**To do**.
Omit all pictures and transcribe only the lines in the entries below that run from the line with "(243, 799) none" through the line with "[362,140,412,153] utline ->".

**Given information**.

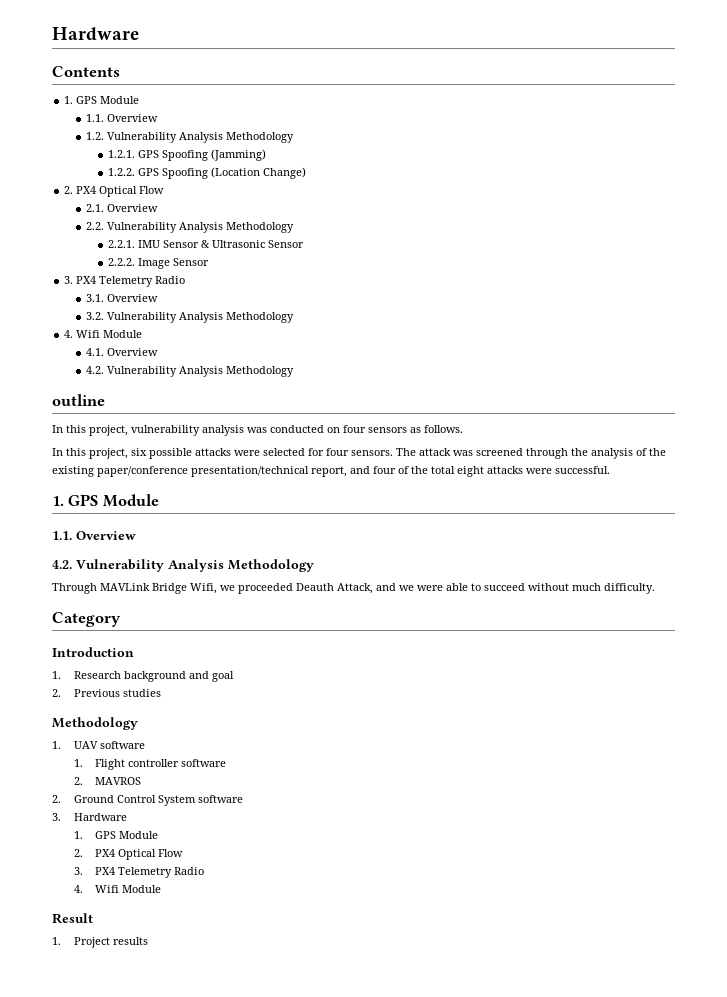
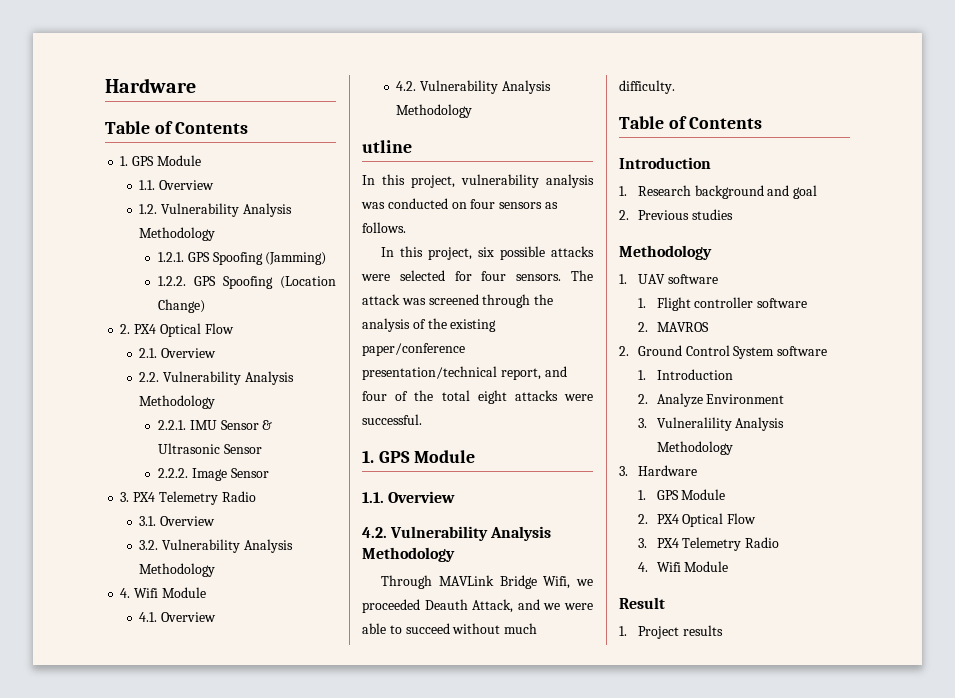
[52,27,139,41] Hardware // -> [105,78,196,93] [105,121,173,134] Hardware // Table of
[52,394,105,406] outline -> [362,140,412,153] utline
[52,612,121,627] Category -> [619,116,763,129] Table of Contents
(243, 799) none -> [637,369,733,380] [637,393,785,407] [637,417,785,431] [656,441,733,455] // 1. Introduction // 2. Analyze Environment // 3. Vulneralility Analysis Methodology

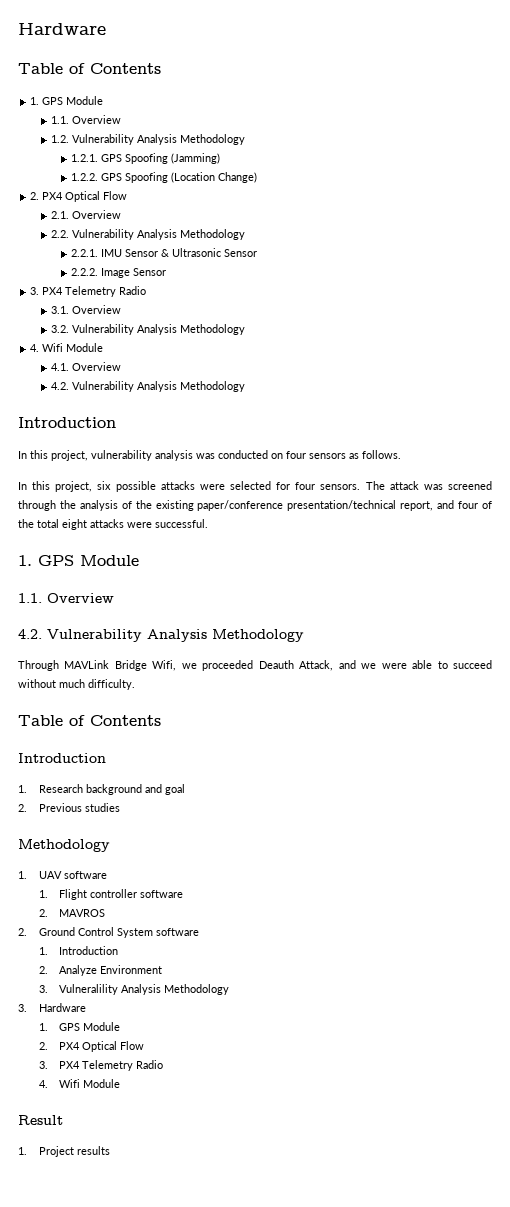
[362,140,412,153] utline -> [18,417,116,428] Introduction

--

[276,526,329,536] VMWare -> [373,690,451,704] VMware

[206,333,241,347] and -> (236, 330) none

**Exercise solution**.
(243, 799) none -> [637,369,733,380] [637,393,785,407] [637,417,785,431] [656,441,733,455] // 1. Introduction // 2. Analyze Environment // 3. Vulneralility Analysis Methodology

[362,140,412,153] utline -> [18,417,116,428] Introduction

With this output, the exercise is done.